─── RECORDS SHOWN

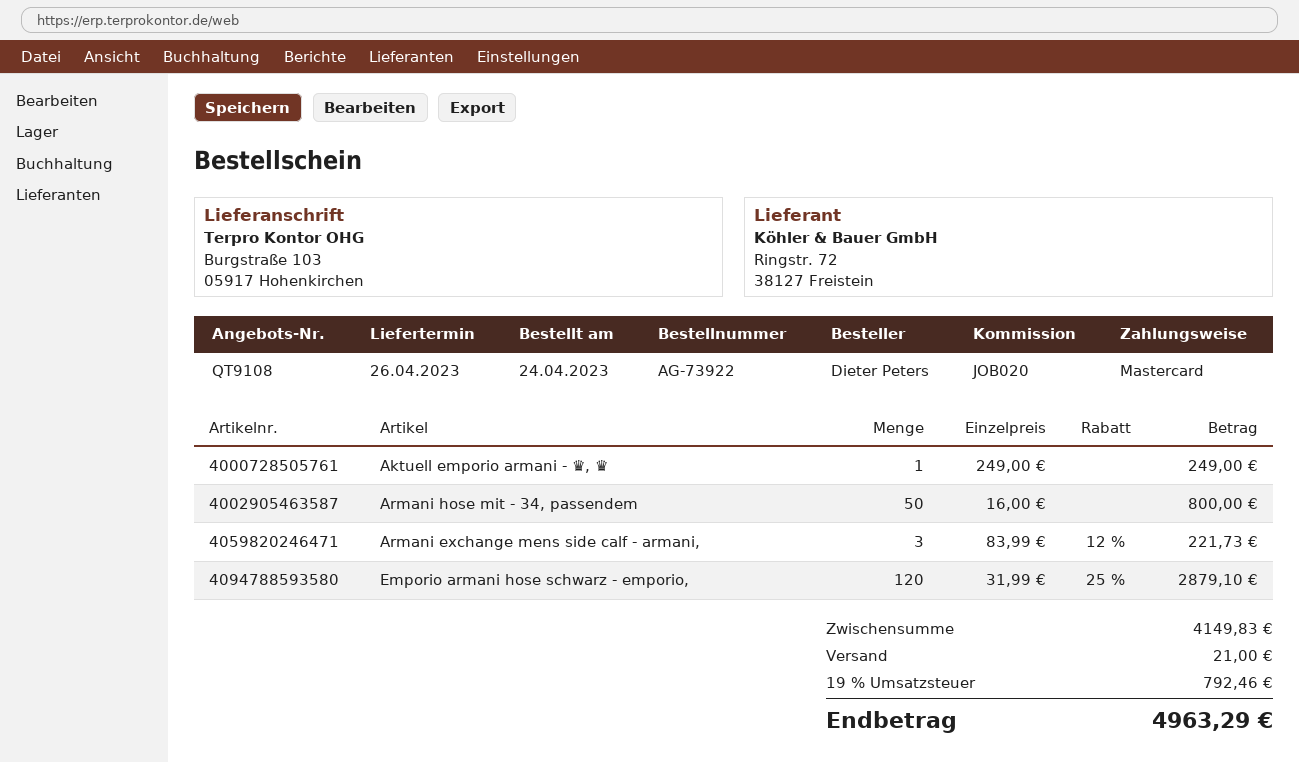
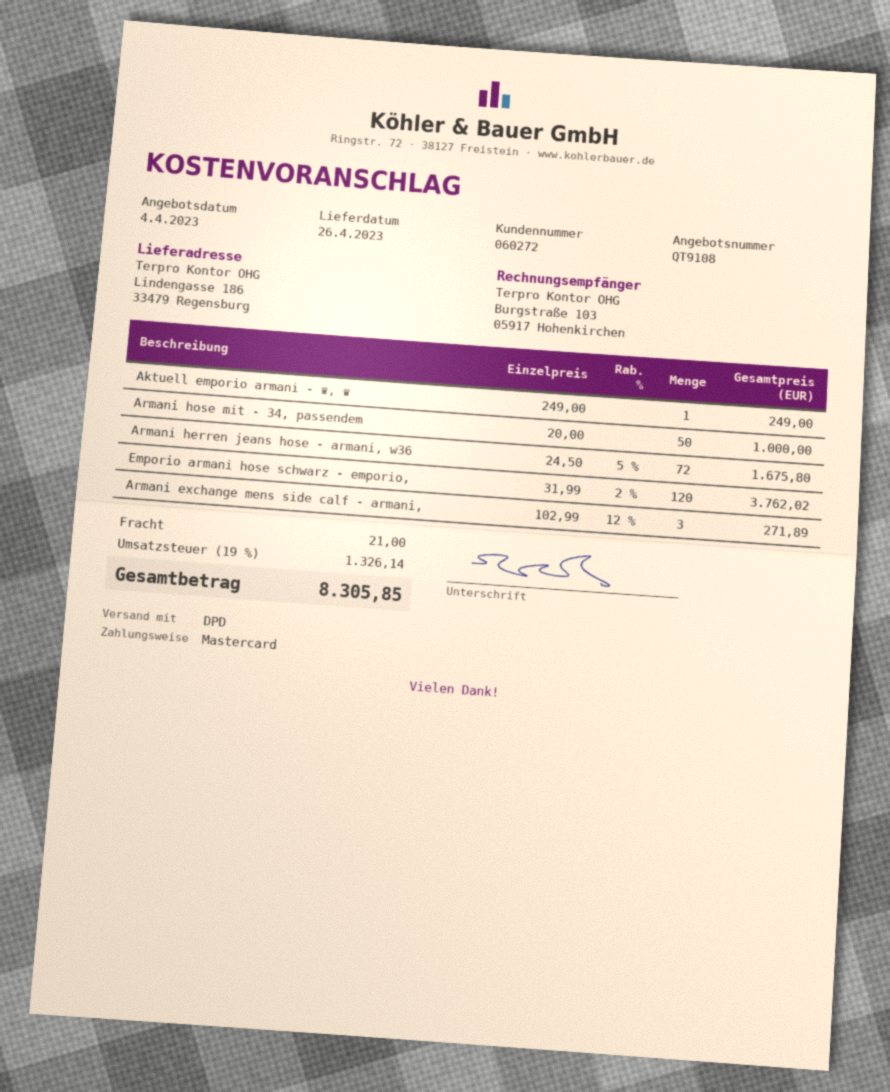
ship to: Burgstraße 103, 05917 Hohenkirchen -> Lindengasse 186, 33479 Regensburg
Armani hose mit - 34, passendem: 50 x 16.00 = 800.00 -> 50 x 20.00 = 1000.00
Armani exchange mens side calf - armani,: 3 x 83.99 - 12% = 221.73 -> 3 x 102.99 - 12% = 271.89
Emporio armani hose schwarz - emporio,: 120 x 31.99 - 25% = 2879.10 -> 120 x 31.99 - 2% = 3762.02
Armani herren jeans hose - armani, w36: none -> 72 x 24.50 - 5% = 1675.80
tax: 19% = 792.46 -> 19% = 1326.14
total: 4963.29 -> 8305.85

──────

Find the string "hose" in the material above, and report every line where it occurs.

Armani hose mit - 34, passendem: 50 x 16.00 = 800.00 -> 50 x 20.00 = 1000.00
Emporio armani hose schwarz - emporio,: 120 x 31.99 - 25% = 2879.10 -> 120 x 31.99 - 2% = 3762.02
Armani herren jeans hose - armani, w36: none -> 72 x 24.50 - 5% = 1675.80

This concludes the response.